From: Andrey Semashev <andrey.semashev_at_[hidden]>
Date: Sun, 16 Apr 2023 21:36:26 +0300
On 4/16/23 19:38, Jason McKesson via Std-Discussion wrote:
> On Sun, Apr 16, 2023 at 11:36 AM Andrey Semashev
> <andrey.semashev_at_[hidden]> wrote:
>> On April 16, 2023 5:29:27 PM Jason McKesson via Std-Discussion
>> <std-discussion_at_[hidden]> wrote:
>>> It'd be great if we had some kind of attribute that would make it a
>>> warning to use such a type in a non-block scoped way, or outside of
>>> other block-scoped types. But otherwise, the concept is valid. And so
>>> long as that concept is valid, there is no reason to a priori forbid
>>> their use as members of other block-scoped types.
>> No, the concept doesn't look valid to me.
> I think we may have mixed up the "concept" in question. The attribute
> thing was just an off-the-cuff suggestion. "The concept" was the
> validity of having block-scoped types being a member of another object
> which itself is block-scoped.
>> What about having a block-scoped
>> unique_ptr pointing to such type? Presumably, unique_ptr won't be marked as
>> block-scoped, so should this be forbidden?
> "Forbidden" is a strong word, but should it be discouraged? Yes.
> Let's break this down. What we have is a type that is, by design,
> intended to be used in a statically block-scoped way. The type is
> non-moveable, so users cannot transfer ownership from its originating
> named object (prvalues allow them to escape a function call, but at
> some point, it gets a name and cannot be moved from there). This is a
> conceptual invariant: once they get a name, their destructor is
> statically bound to the C++ language scope of that name (outside of
> doing oddball things like directly calling the destructor).

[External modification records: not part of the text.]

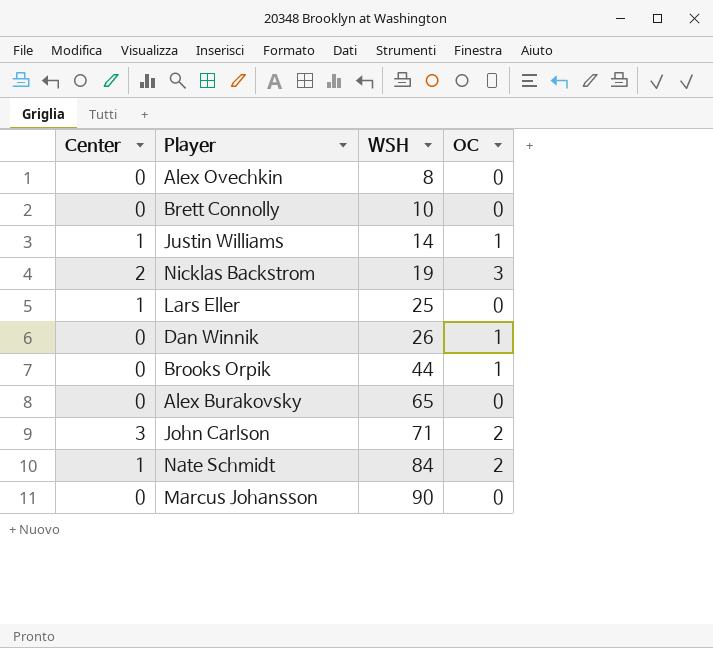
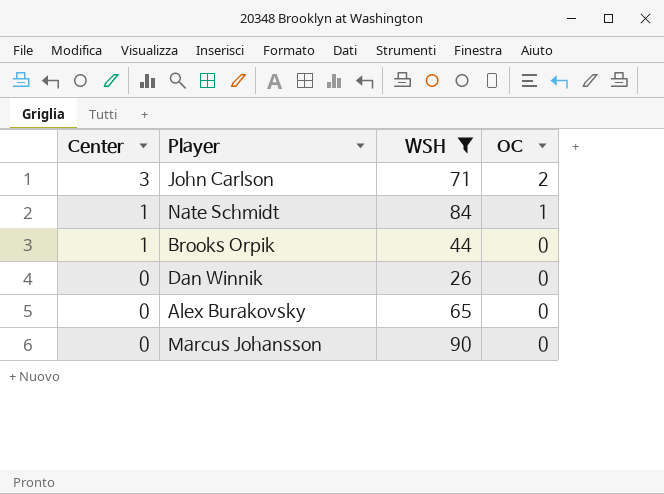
filter: none -> WSH >= 26
row order: WSH ascending -> Center descending
Nate Schmidt | OC: 2 -> 1
Brooks Orpik | Center: 0 -> 1
Brooks Orpik | OC: 1 -> 0
Dan Winnik | OC: 1 -> 0

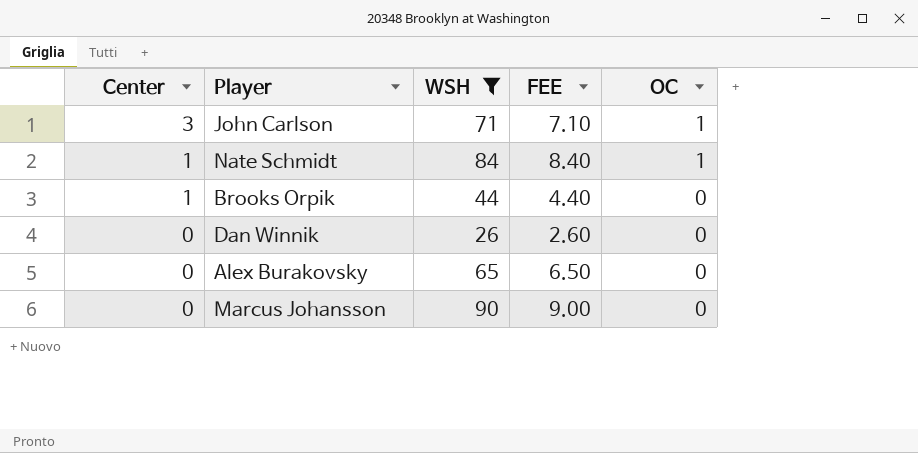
column FEE | formula: none -> [WSH] * 0.1
John Carlson | OC: 2 -> 1

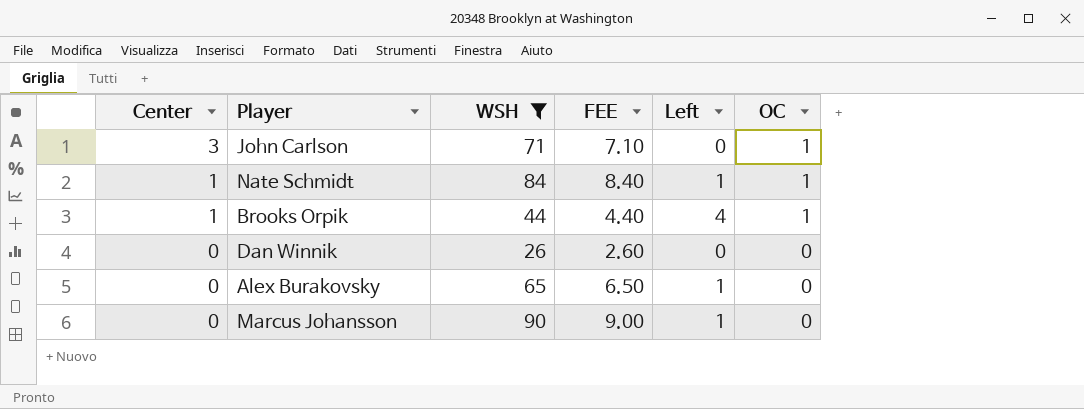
column Left | position: none -> 5
Brooks Orpik | OC: 0 -> 1

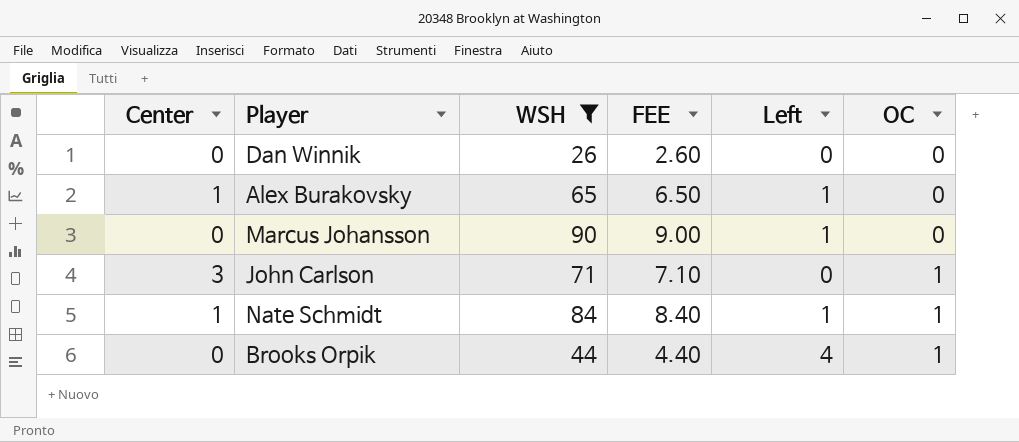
row order: Center descending -> OC ascending
Alex Burakovsky | Center: 0 -> 1
Brooks Orpik | Center: 1 -> 0

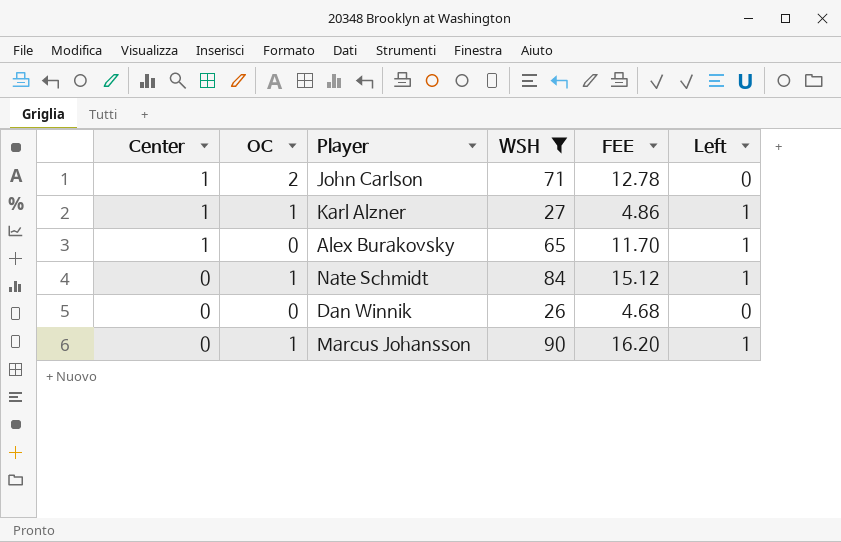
row order: OC ascending -> Center descending
column OC | position: 6 -> 2
column FEE | formula: [WSH] * 0.1 -> [WSH] * 0.18
row Brooks Orpik: 0 | 44 | 4.40 | 4 | 1 -> none
John Carlson | Center: 3 -> 1
John Carlson | OC: 1 -> 2
row Karl Alzner: none -> 1 | 1 | 27 | 4.86 | 1
Nate Schmidt | Center: 1 -> 0
Marcus Johansson | OC: 0 -> 1

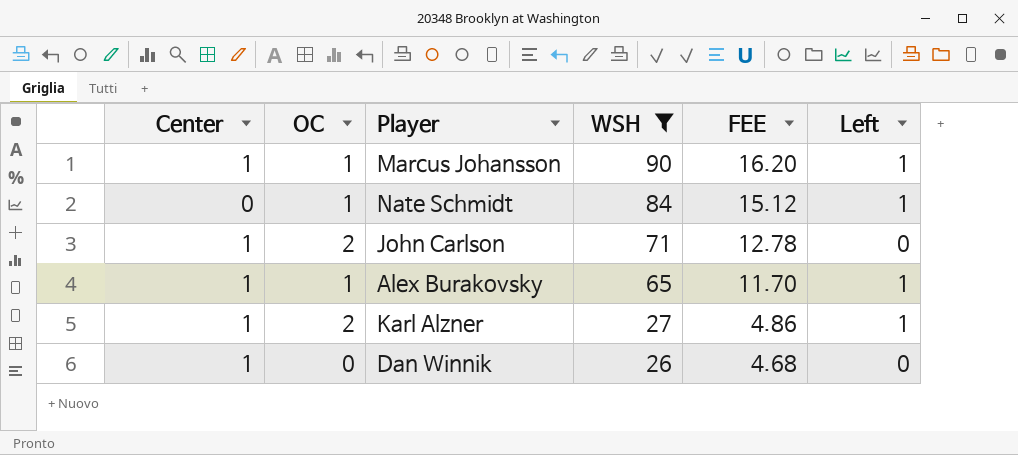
row order: Center descending -> WSH descending
Marcus Johansson | Center: 0 -> 1
Alex Burakovsky | OC: 0 -> 1
Karl Alzner | OC: 1 -> 2
Dan Winnik | Center: 0 -> 1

No, scope guards *are* moveable. And I can imagine use cases that rely
on them being moveable, like returning an epilogue from a function.

  auto start_transaction(transaction_data& tr)
    scope_exit completion_guard([&] { tr.complete(); });
    tr.init_with_data_data(x, y, z);
    return completion_guard;

And regarding storage, here's another use case that makes use of a scope
guard as a non-automatic object - program exit handlers.

  // At namespace scope
  scope_exit at_exit_guard([] { puts("Good bye cruel world!"); });

Or make that thread_local to make it a thread exit handler.

Yes, around 97.5% of use cases will be complete objects on the stack
with no moves and no (de)activates, but that doesn't mean the scope
guard is inherently a non-moveable always-complete object on the stack.
No, a scope guard is a class that calls arbitrary function from its
destructor, period. Nowhere in this definition is there anything about
its storage or composability, and I don't see why there should be.

This whole idea of limiting scope guards to just complete objects on the
stack only appeared as a workaround for incompatibility with coroutines,
and to that I say I don't like this tradeoff, not at all. Again, if you
want to limit scope guards to just stack-based use (I don't; I find it
useful to be able to use scope guards in other contexts, like above)
then just stop using classes and destructors for this purpose. This is
no longer a tool for describing and creating objects, this is a tool for
describing control flow, so you should define it accordingly. You will
sidestep the uncaught_exceptions() issue elegantly, and introduce nice
features like anonymous scope guards in the process. And no, try/catch
doesn't cut it as a replacement.

Actually, I would not be opposed to having both the native core language
scope guards and the scope guard types, for different use cases.